There are many causes of edema, but the most common ones are underlying kidney, liver or heart diseases.

Edema may be caused by diseases of the liver such as cirrhosis. Cirrhosis is a condition which is characterized by irreversible scarring of the liver. Edema may also be caused by a disease of the kidneys known as nephrotic syndrome". Nephrotic syndrome is distinguished by a large amount of protein in the urine, weight gain, high blood pressure, and anorexia.

Edema may be caused by diabetes or AIDS. It may be produced by the use of steroids or by chemotherapy. Another cause of edema is superior vena cava syndrome. This condition involves the narrowing of the vein which returns blood from the upper body to the heart.

Swelling may be caused by cardiac as well as other conditions. Congestive heart failure is a major cause of edema of the legs. If you have heart failure there may be a back up of blood returning to your heart. This causes congestion (edema) in your body's tissues.

Edema in various parts of the body may also be caused by rarer cardiac conditions such as: constrictive pericarditis, valvular disease, or a cardiac tumor.

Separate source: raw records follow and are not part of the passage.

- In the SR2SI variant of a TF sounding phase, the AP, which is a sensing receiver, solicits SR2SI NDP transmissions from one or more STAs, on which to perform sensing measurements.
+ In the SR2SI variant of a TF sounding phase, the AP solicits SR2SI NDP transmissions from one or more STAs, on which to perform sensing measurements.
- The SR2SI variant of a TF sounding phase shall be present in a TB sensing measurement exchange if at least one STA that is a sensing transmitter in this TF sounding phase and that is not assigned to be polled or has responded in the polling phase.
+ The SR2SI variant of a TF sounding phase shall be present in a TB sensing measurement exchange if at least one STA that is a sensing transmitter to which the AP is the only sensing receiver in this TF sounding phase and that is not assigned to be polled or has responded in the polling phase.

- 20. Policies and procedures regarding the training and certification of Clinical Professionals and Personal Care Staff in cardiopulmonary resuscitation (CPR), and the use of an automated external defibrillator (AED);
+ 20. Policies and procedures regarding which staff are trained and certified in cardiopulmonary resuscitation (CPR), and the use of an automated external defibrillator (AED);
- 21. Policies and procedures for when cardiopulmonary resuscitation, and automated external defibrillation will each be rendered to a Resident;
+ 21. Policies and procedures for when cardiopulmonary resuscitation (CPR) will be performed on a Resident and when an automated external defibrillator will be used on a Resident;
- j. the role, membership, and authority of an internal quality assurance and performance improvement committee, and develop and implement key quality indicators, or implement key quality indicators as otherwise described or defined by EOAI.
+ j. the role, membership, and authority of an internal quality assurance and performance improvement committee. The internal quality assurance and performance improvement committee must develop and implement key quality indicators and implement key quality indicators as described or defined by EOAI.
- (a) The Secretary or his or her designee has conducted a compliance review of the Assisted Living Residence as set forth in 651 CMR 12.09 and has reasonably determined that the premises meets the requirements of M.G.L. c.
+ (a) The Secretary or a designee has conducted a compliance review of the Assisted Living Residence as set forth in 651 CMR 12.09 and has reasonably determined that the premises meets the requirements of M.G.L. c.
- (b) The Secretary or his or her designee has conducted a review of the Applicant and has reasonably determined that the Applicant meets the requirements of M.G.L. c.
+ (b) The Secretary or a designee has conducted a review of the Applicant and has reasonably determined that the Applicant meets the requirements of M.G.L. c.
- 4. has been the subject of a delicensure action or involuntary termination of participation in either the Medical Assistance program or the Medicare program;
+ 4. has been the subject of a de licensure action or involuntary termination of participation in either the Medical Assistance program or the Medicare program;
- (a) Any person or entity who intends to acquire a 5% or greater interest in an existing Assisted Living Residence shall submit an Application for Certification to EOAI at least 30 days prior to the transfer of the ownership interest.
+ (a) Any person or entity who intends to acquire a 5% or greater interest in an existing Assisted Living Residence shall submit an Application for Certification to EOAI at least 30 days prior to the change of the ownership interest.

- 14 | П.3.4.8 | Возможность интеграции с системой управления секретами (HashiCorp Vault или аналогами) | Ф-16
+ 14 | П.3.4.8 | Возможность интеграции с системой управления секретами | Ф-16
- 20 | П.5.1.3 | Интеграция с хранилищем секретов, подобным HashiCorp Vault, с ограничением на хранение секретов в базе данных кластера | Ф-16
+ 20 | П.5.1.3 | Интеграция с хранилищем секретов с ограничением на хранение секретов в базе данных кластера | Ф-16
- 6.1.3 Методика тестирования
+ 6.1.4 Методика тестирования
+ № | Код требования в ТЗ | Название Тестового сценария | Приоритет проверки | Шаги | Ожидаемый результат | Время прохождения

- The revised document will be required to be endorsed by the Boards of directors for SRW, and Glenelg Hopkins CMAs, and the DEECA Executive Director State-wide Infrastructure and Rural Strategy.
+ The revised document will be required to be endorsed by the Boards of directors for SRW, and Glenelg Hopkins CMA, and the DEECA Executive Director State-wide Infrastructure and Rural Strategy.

Other causes of edema include: fractures, skin infections, or prolonged immobility.

Your doctor will be particularly interested in determining the reason for your edema so that he can devise a proper treatment plan.

The history and physical examination are very important tools for diagnosing edema.

During the physical examination, your doctor will press gently on your skin to determine if it pits. This is one method of diagnosing the presence of edema. When outside pressure is applied, the edematous fluid is temporarily displaced. The displacement causes a depression or "pitting".

Your doctor may order urine and blood tests which are also important tools for diagnosing the cause of edema.

If you have a history of edema of the legs after prolonged sitting, and if you are older and confined to a wheelchair, your edema may be unrelated to illness.

How is edema treated?
Therapy for edema involves treating the underlying cause(s).

If you have heart failure, for example, your doctor will probably prescribe diuretics (water pills). Diuretics may cause depletion of your body's potassium which can lead to the following side effects: dizziness, severe weakness, or severe leg cramping. If you experience any of these symptoms, call your health care professional.

You doctor may prescribe other medications for heart failure such as ACE inhibitors and Digoxin.. He may put you on a reduced sodium diet of no more than 3 grams of salt daily. He may suggest bed rest and/or recommend that you keep your feet elevated when you are sitting.